Прошел по дому, на всякий случай, проверил. В гостиной ничего не изменилось: рассыпаны тетради и папки, какие-то бумаги и брошюры, книги. Бабочка готовилась к экзаменам и защите. В спальне залип. Сдвинуться не мог, настолько сильно ее рядом ощутил. И, черт возьми, как же мне ее не хватало! Сейчас эта нужда будто кислотой внутри разлилась. Но я не торопился, впитывал каждую мелочь. И казалось, что Света за дверью, только вышла.
Моя подушка лежала странно. Я не понял поначалу, почему Света ее посреди кровати кинула. И только потом дошло. Зубы сжал. Втянул воздух. Вину ощущал за каждую ее печаль и малейший дискомфорт.
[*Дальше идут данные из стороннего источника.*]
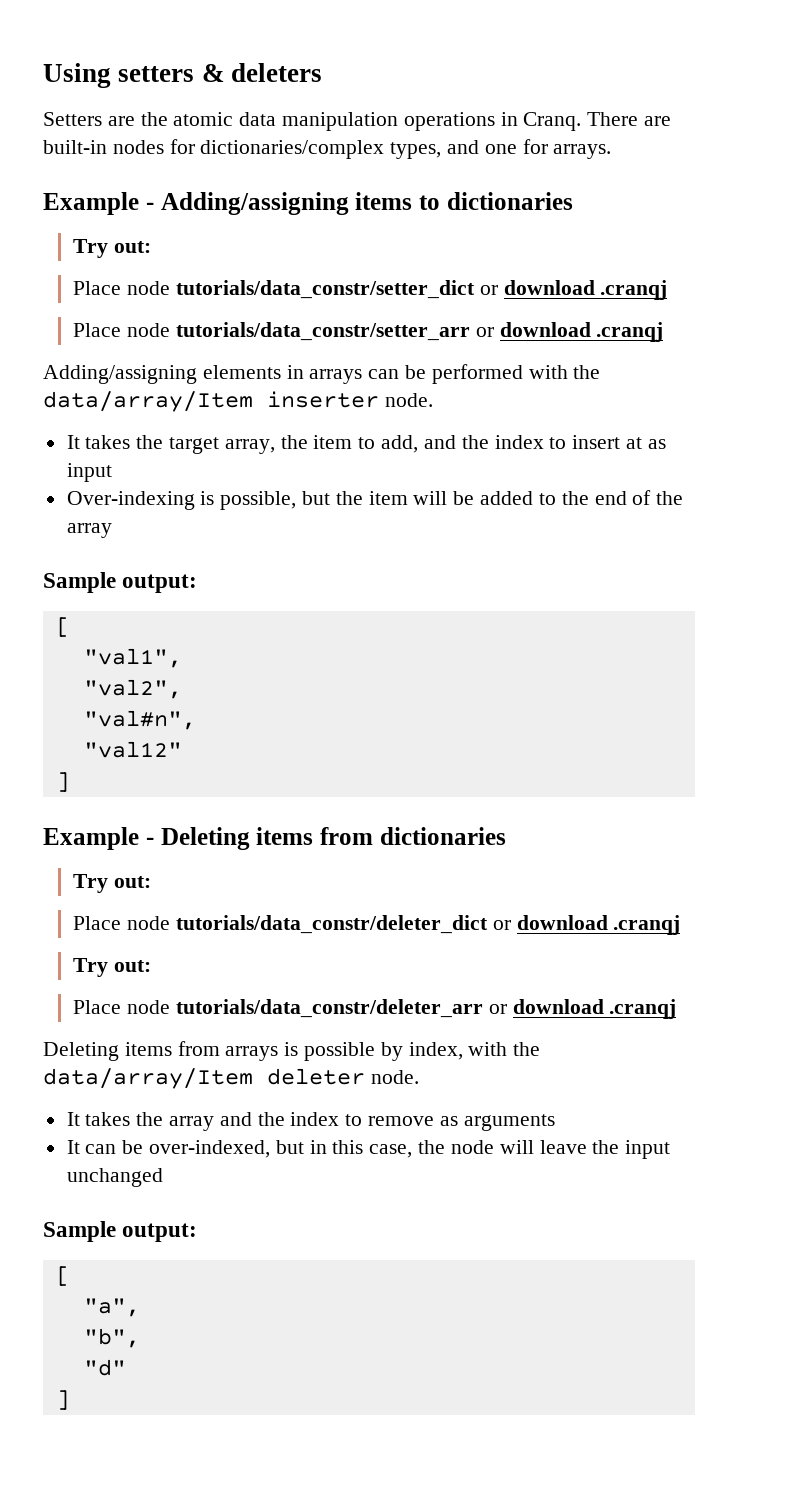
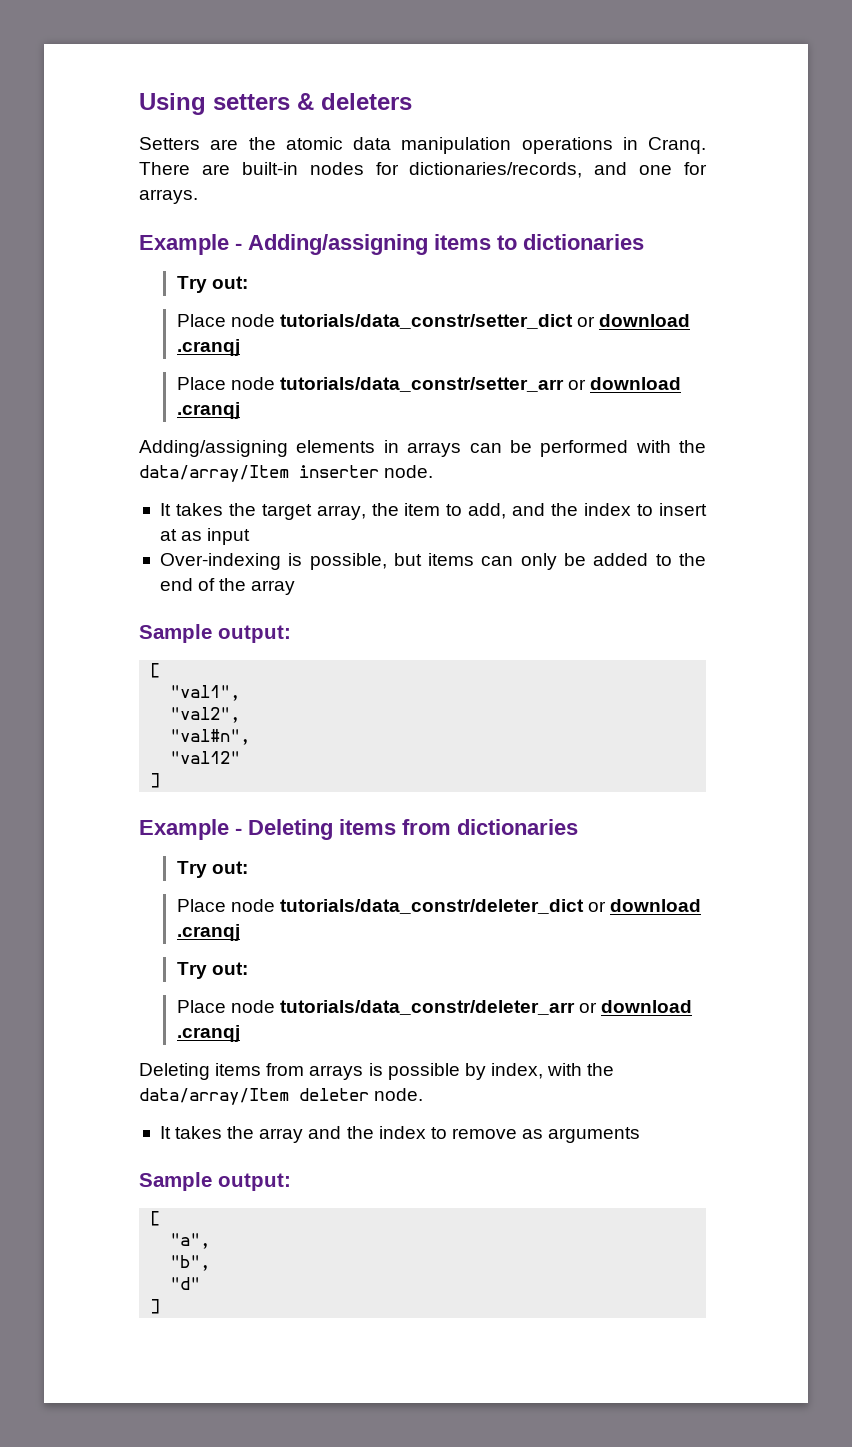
[200,140,442,159] dictionaries/complex types, -> [409,162,583,178] dictionaries/records,
[335,491,448,505] the item will -> [428,553,557,570] items can only
[66,1140,671,1159] [66,1168,163,1187] // It can be over-indexed, but in this case, the node will leave the input unchanged -> (641, 1135) none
И вполне себе представлял, как ей было одиноко и страшно, понимал, что заставило в обнимку с моей подушкой спать, и в моей же майке, брошенной сейчас поперек одеяла.
Вышел из спальни, “на всякий пожарный” всю квартиру обошел, а на кухне рассмеялся. И такую любовь к ней почувствовал, что вину убрала. Как-то легче стало. Покрутил в руках свою кружку с уже едва теплым кофе. Отпил. Да, для меня делала, без сахара. Интересно, каждый день новый ставила, когда уходила на пары? Надеялась?
Взял с тарелки тост с маслом и откусил, наплевав, что подгоревший. Знал, что эти - лучшие, из того, что девочке моей удалось сварганить утром. Бабочка моя, к готовке вообще наклонности не имела. Или я ее разбаловал, на корню погубив все, что Динка когда-то дочери привить пыталась. Света каждое утро умудрялась хлеб пережарить самым современным тостером. До угля по краям. Мне самые светлые отдавала. Себе хуже брала. Я ругал ее, чтоб гадость не ела, и выбрасывал. Ходил в пекарню в соседнем доме, покупал сдобу. Или заранее, с вечера, когда с работы ехал, заезжал в ее любимое кафе и покупал на утро что-то.
Надеюсь, все эти дни Света не питалась сгоревшим хлебом. Всыплю ей, если так.
Улыбаясь сам не понимания чему, запихнул второй тост в рот, запил в два глотка холодным кофе. Блин. Вкуснее завтрака, наверное, за всю жизнь не ел!
И ясно стало, что верила. Несмотря на исчезновение. Наплевав на то, что не звонил и не объяснял ничего. Бабочка моя не сомневалась во мне. Доверяла, что вернусь, все сделаю, чтобы снова приехать к ней.
И понял, что не утерплю, не сумею усидеть на месте, ожидая ее. Заскочил в душ, на несколько минут, второпях переоделся, нашел расписание и, схватив ключи от машины, рванул в ее университет. Как пацан, ей-Богу! С таким нетерпением, с таким подрывом. Нахлынуло, накрыло, смело ту выдержку и контроль, на котором все эти дни себя держал и делал то, что было необходимо. Теперь можно забыть обо всем. Главное найти Свету. Обнять. Успокоить. И никуда больше ее от себя не отпускать!